In your copy, leave out the pictures and repeat every record exactly.

BEGIN Data

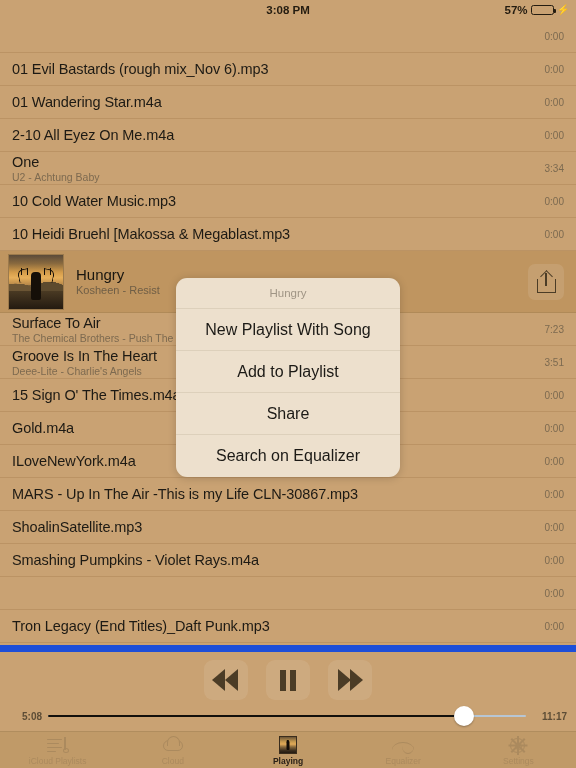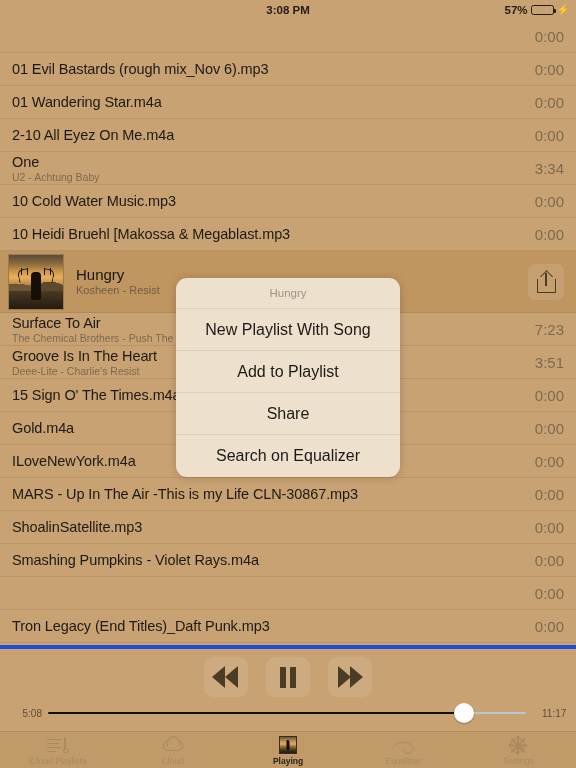--- a/index.html
+++ b/index.html
@@ -57,7 +57,7 @@
   .song-sub   { font-size:10.5px; color:#7d6a50; line-height:12px; margin-top:0px; }
   .song-dur {
     position:absolute; right:12px; top:50%; transform:translateY(-50%);
-    font-size:15px; color:#7c6a50;
+    font-size:10px; color:#7c6a50;
   }
 
   

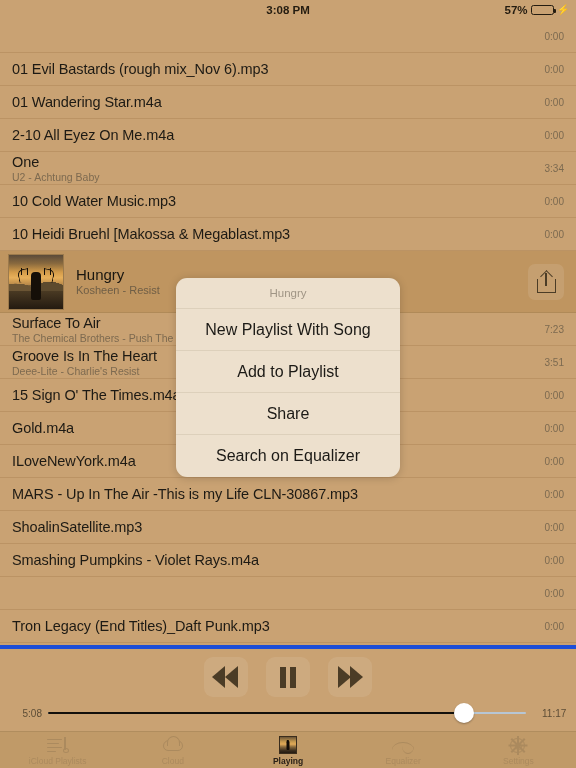--- a/index.html
+++ b/index.html
@@ -353,7 +353,7 @@
       </div>
       <div class="song-row with-sub">
         <div class="song-title">Groove Is In The Heart</div>
-        <div class="song-sub">Deee-Lite - Charlie's Resist</div>
+        <div class="song-sub">Deee-Lite - Charlie's Angels</div>
         <div class="song-dur">3:51</div>
       </div>
       <div class="song-row">

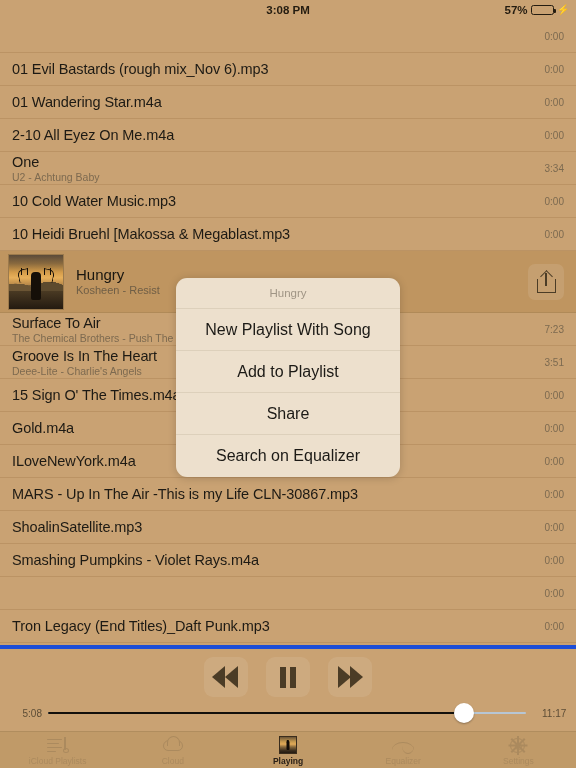--- a/index.html
+++ b/index.html
@@ -147,7 +147,7 @@
   
   #player-bar {
     position:absolute; left:0; top:645px; width:576px; height:86px;
-    background:#c9a273; border-top:4px solid #1d4ed8;
+    background:#c9a273; border-top:7px solid #1d4ed8;font-weight:bold;
   }
   #transport {
     position:absolute; top:8px; left:0; width:576px;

END Data

**Reply:**
--- a/index.html
+++ b/index.html
@@ -57,7 +57,7 @@
   .song-sub   { font-size:10.5px; color:#7d6a50; line-height:12px; margin-top:0px; }
   .song-dur {
     position:absolute; right:12px; top:50%; transform:translateY(-50%);
-    font-size:15px; color:#7c6a50;
+    font-size:10px; color:#7c6a50;
   }
 
   

--- a/index.html
+++ b/index.html
@@ -353,7 +353,7 @@
       </div>
       <div class="song-row with-sub">
         <div class="song-title">Groove Is In The Heart</div>
-        <div class="song-sub">Deee-Lite - Charlie's Resist</div>
+        <div class="song-sub">Deee-Lite - Charlie's Angels</div>
         <div class="song-dur">3:51</div>
       </div>
       <div class="song-row">

--- a/index.html
+++ b/index.html
@@ -147,7 +147,7 @@
   
   #player-bar {
     position:absolute; left:0; top:645px; width:576px; height:86px;
-    background:#c9a273; border-top:4px solid #1d4ed8;
+    background:#c9a273; border-top:7px solid #1d4ed8;font-weight:bold;
   }
   #transport {
     position:absolute; top:8px; left:0; width:576px;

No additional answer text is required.